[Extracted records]
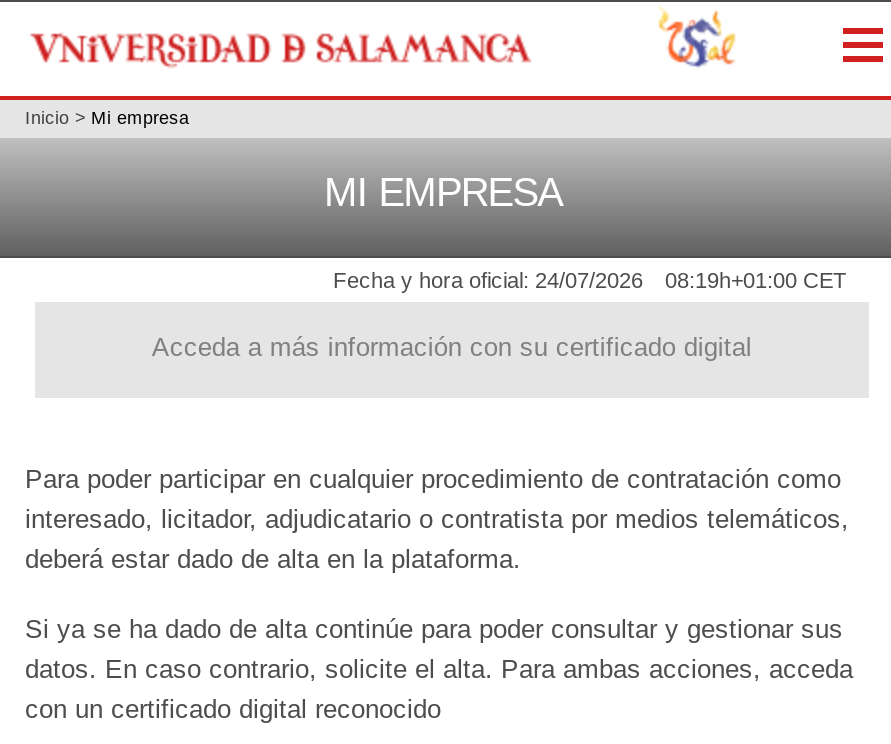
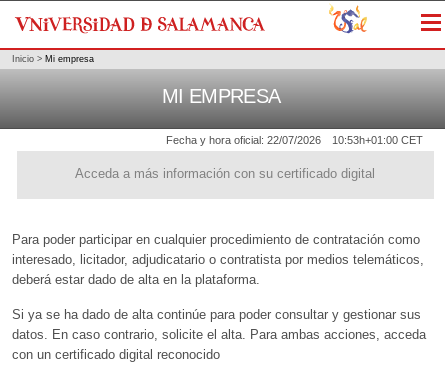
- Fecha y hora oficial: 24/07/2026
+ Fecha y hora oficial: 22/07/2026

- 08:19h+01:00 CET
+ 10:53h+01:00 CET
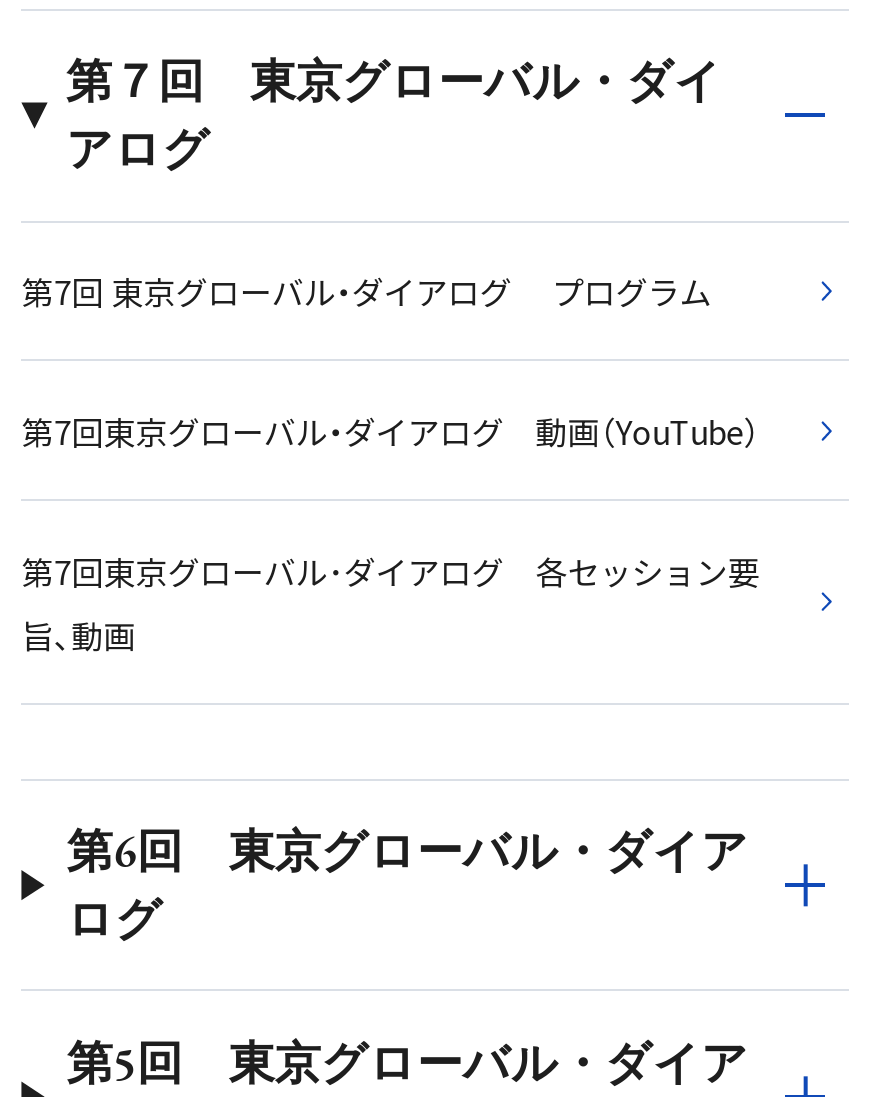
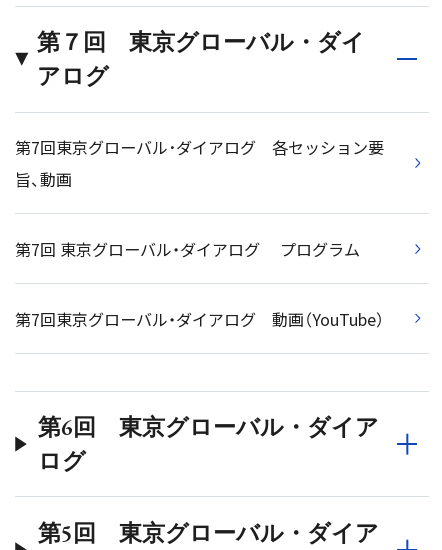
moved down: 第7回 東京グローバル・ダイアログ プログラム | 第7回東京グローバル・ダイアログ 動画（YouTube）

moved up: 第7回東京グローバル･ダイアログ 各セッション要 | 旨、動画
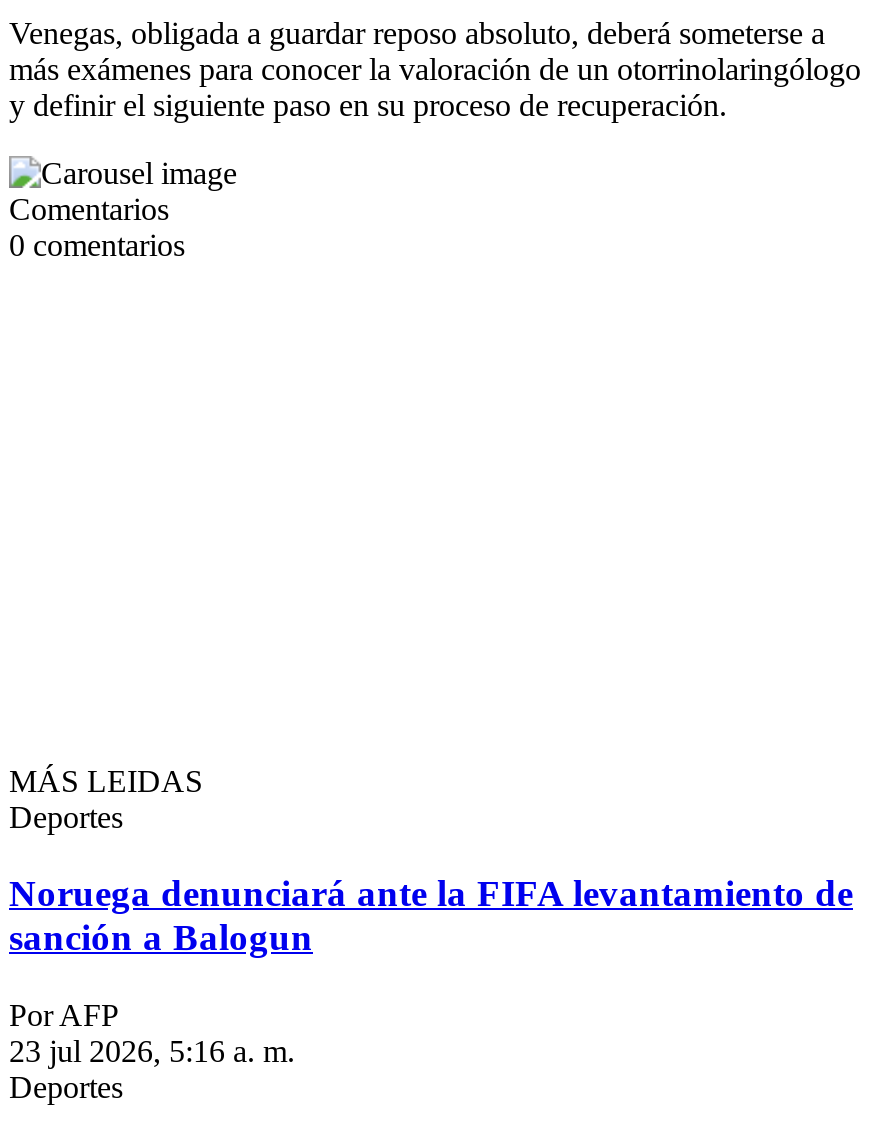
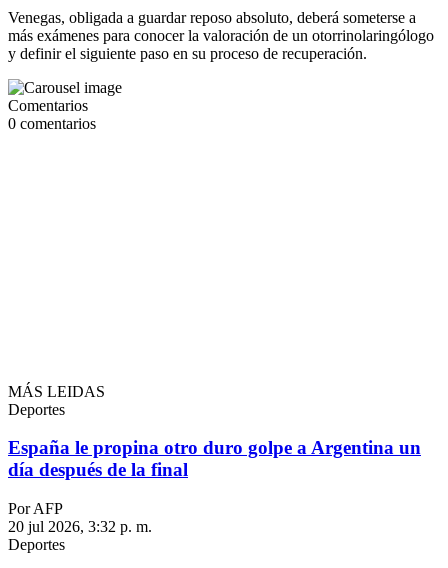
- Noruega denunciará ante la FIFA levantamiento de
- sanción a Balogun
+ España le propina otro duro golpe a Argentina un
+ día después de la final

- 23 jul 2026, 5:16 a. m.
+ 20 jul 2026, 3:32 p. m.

**PROBLEM STATEMENT**
Repeat the entries above exactly and skip the images.

**YOUR RESPONSE**
- Fecha y hora oficial: 24/07/2026
+ Fecha y hora oficial: 22/07/2026

- 08:19h+01:00 CET
+ 10:53h+01:00 CET
moved down: 第7回 東京グローバル・ダイアログ プログラム | 第7回東京グローバル・ダイアログ 動画（YouTube）

moved up: 第7回東京グローバル･ダイアログ 各セッション要 | 旨、動画
- Noruega denunciará ante la FIFA levantamiento de
- sanción a Balogun
+ España le propina otro duro golpe a Argentina un
+ día después de la final

- 23 jul 2026, 5:16 a. m.
+ 20 jul 2026, 3:32 p. m.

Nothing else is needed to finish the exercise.